## Data for the task
= = = =

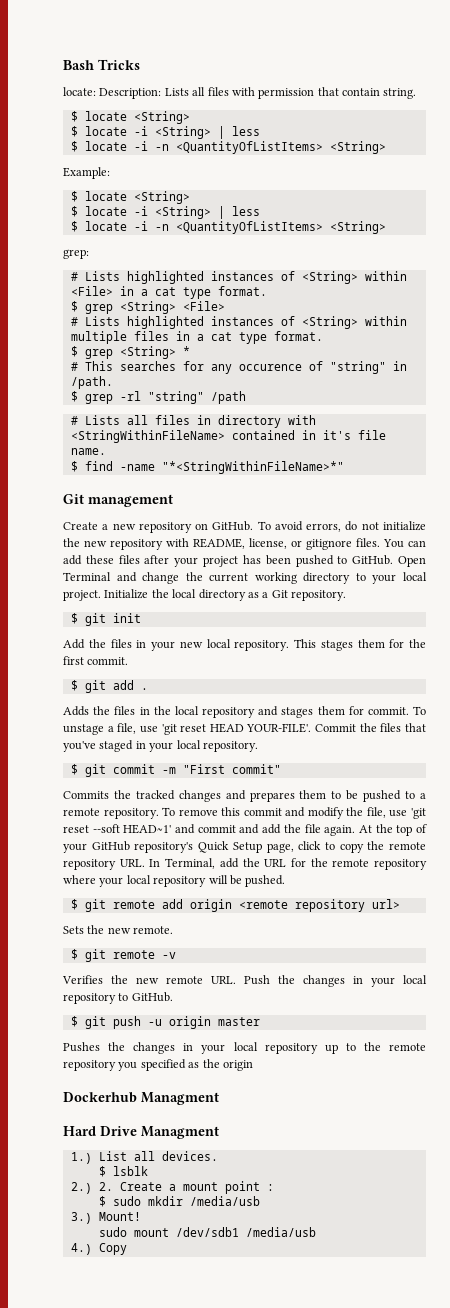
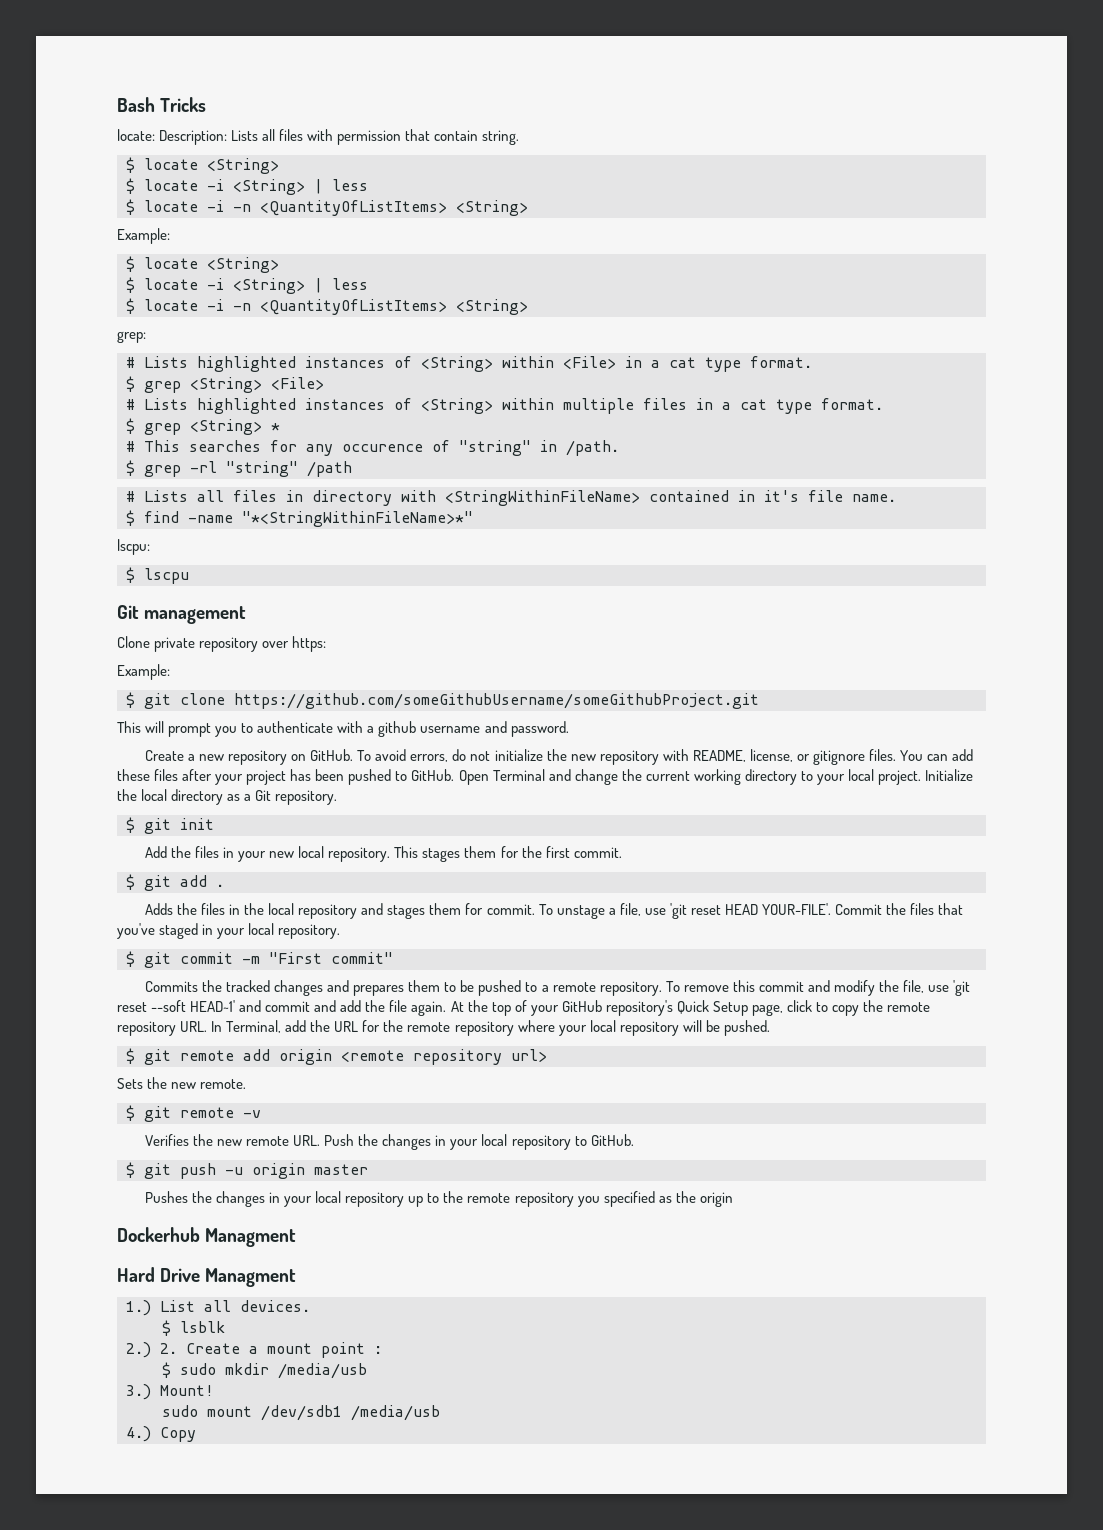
(344, 467) none -> [117,539,150,555] [126,567,189,584] // lscpu: // $ lscpu
(173, 500) none -> [117,636,327,652] [117,664,170,680] [126,692,759,709] [117,721,569,737] // Clone private repository over https: // Example: // $ git clone https://github.com/someGithubUsername/someGithubProject.git // This will prompt you to authenticate with a github username and password.

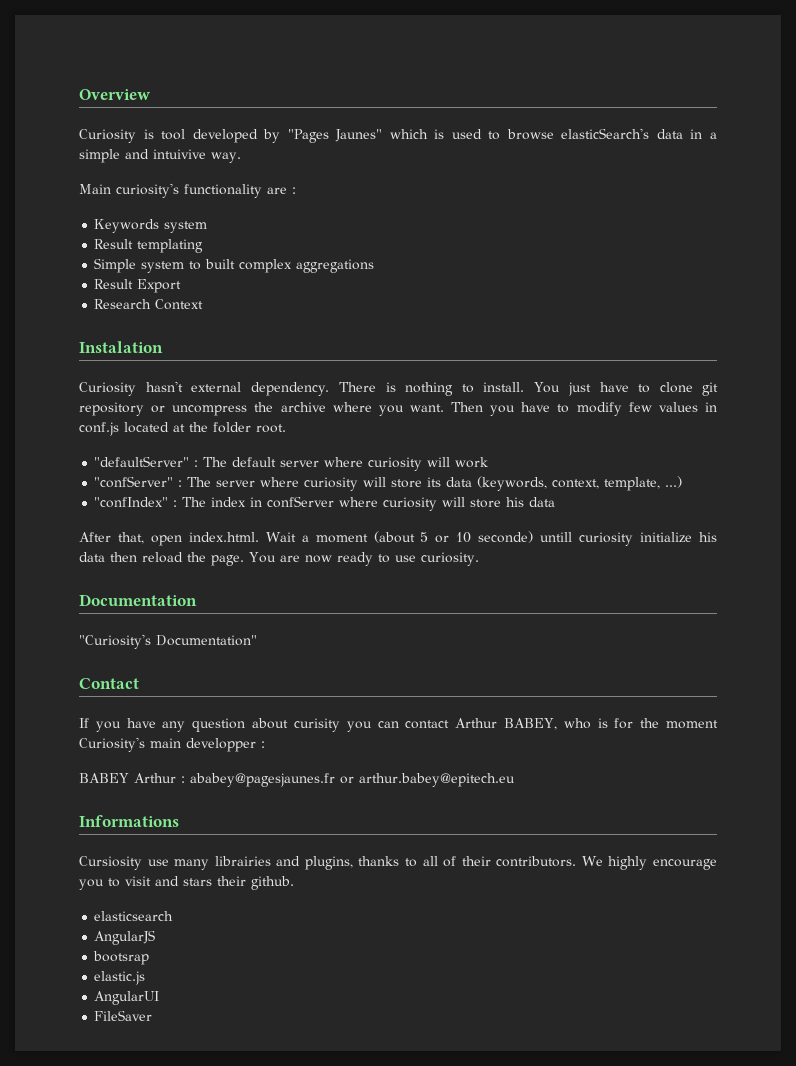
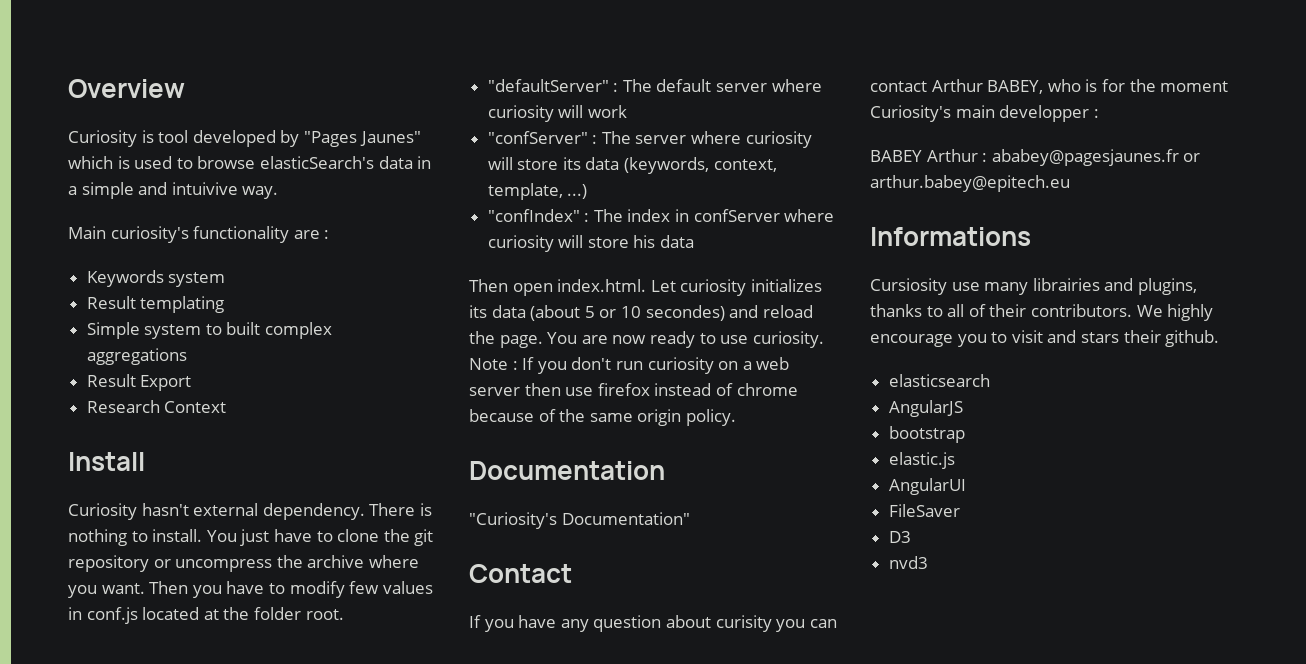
[79,341,163,353] Instalation -> [68,452,145,471] Install
(693, 387) none -> [383,529,410,542] the
[79,531,717,546] [79,552,137,562] After that, open index.html. Wait a moment (about 5 or 10 seconde) untill curiosity initialize his data then -> [469,279,822,296] [469,305,759,321] Then open index.html. Let curiosity initializes its data (about 5 or 10 secondes) and
(479, 559) none -> [469,357,790,374] [469,383,798,396] [469,409,736,426] Note : If you don't run curiosity on a web server then use firefox instead of chrome because of the same origin policy.
[93,951,150,965] bootsrap -> [888,426,965,443] bootstrap
(153, 1015) none -> [888,531,911,543] [888,556,928,569] // D3 // nvd3

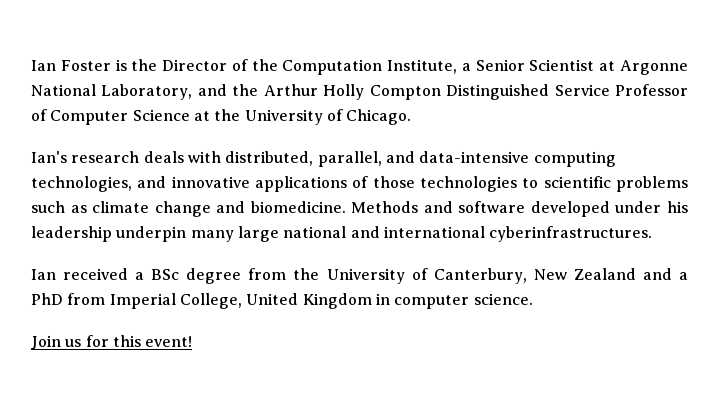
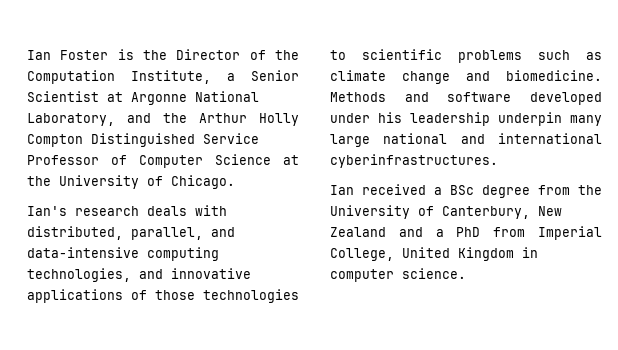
[31,335,193,350] // Join us for this event! -> (466, 273) none

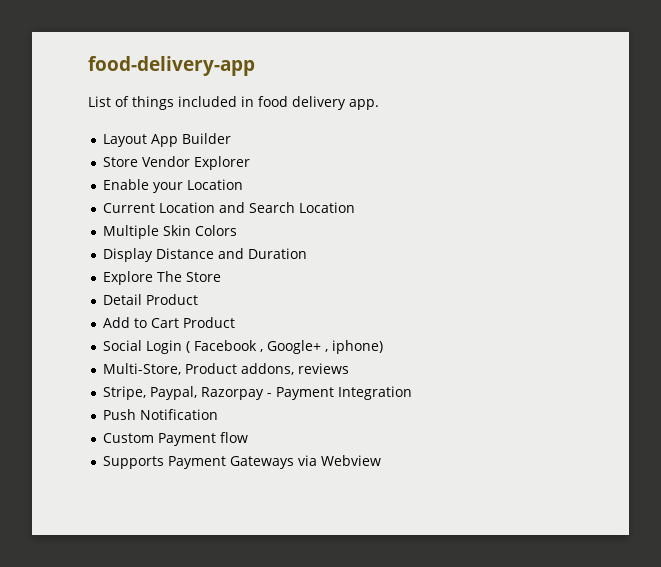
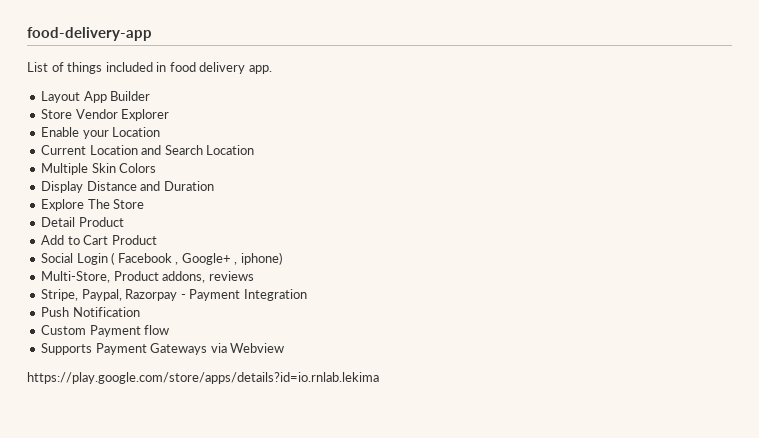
(381, 460) none -> [27,372,379,384] // https://play.google.com/store/apps/details?id=io.rnlab.lekima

= = = =

## Prompt
Write out each entry exactly; any pictures stay out of the copy.

## Task answer
(344, 467) none -> [117,539,150,555] [126,567,189,584] // lscpu: // $ lscpu
(173, 500) none -> [117,636,327,652] [117,664,170,680] [126,692,759,709] [117,721,569,737] // Clone private repository over https: // Example: // $ git clone https://github.com/someGithubUsername/someGithubProject.git // This will prompt you to authenticate with a github username and password.

[79,341,163,353] Instalation -> [68,452,145,471] Install
(693, 387) none -> [383,529,410,542] the
[79,531,717,546] [79,552,137,562] After that, open index.html. Wait a moment (about 5 or 10 seconde) untill curiosity initialize his data then -> [469,279,822,296] [469,305,759,321] Then open index.html. Let curiosity initializes its data (about 5 or 10 secondes) and
(479, 559) none -> [469,357,790,374] [469,383,798,396] [469,409,736,426] Note : If you don't run curiosity on a web server then use firefox instead of chrome because of the same origin policy.
[93,951,150,965] bootsrap -> [888,426,965,443] bootstrap
(153, 1015) none -> [888,531,911,543] [888,556,928,569] // D3 // nvd3

[31,335,193,350] // Join us for this event! -> (466, 273) none

(381, 460) none -> [27,372,379,384] // https://play.google.com/store/apps/details?id=io.rnlab.lekima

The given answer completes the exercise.